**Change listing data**
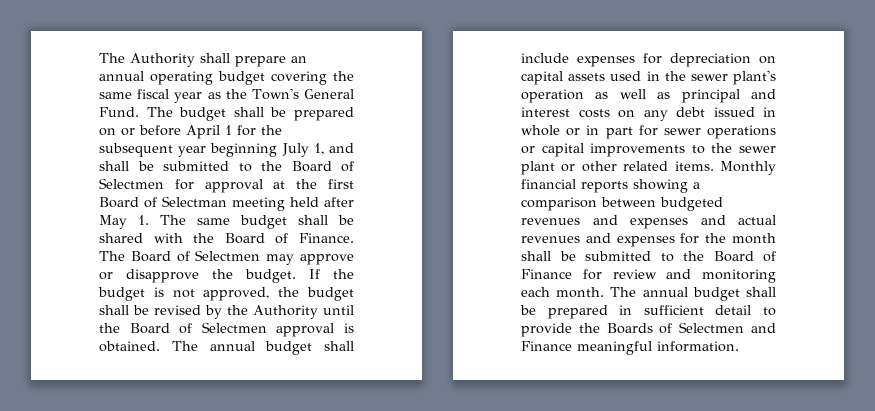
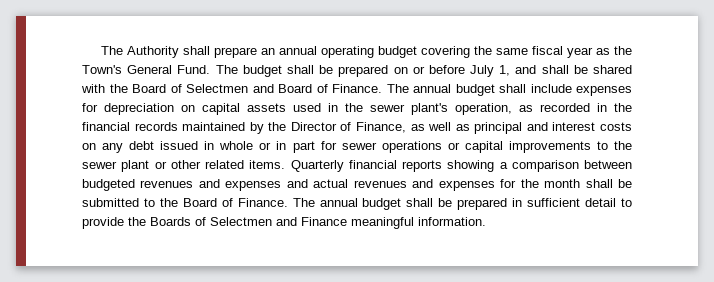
- The budget shall be prepared on or before April 1 for the subsequent year beginning July 1, and shall be submitted to the Board of Selectmen for approval at the first Board of Selectman meeting held after May 1. The same budget shall be shared with the Board of Finance. The Board of Selectmen may approve or disapprove the budget. If the budget is not approved, the budget shall be revised by the Authority until the Board of Selectmen approval is obtained.
+ The budget shall be prepared on or before July 1, and shall be shared with the Board of Selectmen and Board of Finance.
- The annual budget shall include expenses for depreciation on capital assets used in the sewer plant's operation as well as principal and interest costs on any debt issued in whole or in part for sewer operations or capital improvements to the sewer plant or other related items.
+ The annual budget shall include expenses for depreciation on capital assets used in the sewer plant's operation, as recorded in the financial records maintained by the Director of Finance, as well as principal and interest costs on any debt issued in whole or in part for sewer operations or capital improvements to the sewer plant or other related items.
- Monthly financial reports showing a comparison between budgeted revenues and expenses and actual revenues and expenses for the month shall be submitted to the Board of Finance for review and monitoring each month.
+ Quarterly financial reports showing a comparison between budgeted revenues and expenses and actual revenues and expenses for the month shall be submitted to the Board of Finance.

**YOUR ASSIGNMENT**
The entries above are to be copied exactly, with every picture left out.

**TASK SOLUTION**
- The budget shall be prepared on or before April 1 for the subsequent year beginning July 1, and shall be submitted to the Board of Selectmen for approval at the first Board of Selectman meeting held after May 1. The same budget shall be shared with the Board of Finance. The Board of Selectmen may approve or disapprove the budget. If the budget is not approved, the budget shall be revised by the Authority until the Board of Selectmen approval is obtained.
+ The budget shall be prepared on or before July 1, and shall be shared with the Board of Selectmen and Board of Finance.
- The annual budget shall include expenses for depreciation on capital assets used in the sewer plant's operation as well as principal and interest costs on any debt issued in whole or in part for sewer operations or capital improvements to the sewer plant or other related items.
+ The annual budget shall include expenses for depreciation on capital assets used in the sewer plant's operation, as recorded in the financial records maintained by the Director of Finance, as well as principal and interest costs on any debt issued in whole or in part for sewer operations or capital improvements to the sewer plant or other related items.
- Monthly financial reports showing a comparison between budgeted revenues and expenses and actual revenues and expenses for the month shall be submitted to the Board of Finance for review and monitoring each month.
+ Quarterly financial reports showing a comparison between budgeted revenues and expenses and actual revenues and expenses for the month shall be submitted to the Board of Finance.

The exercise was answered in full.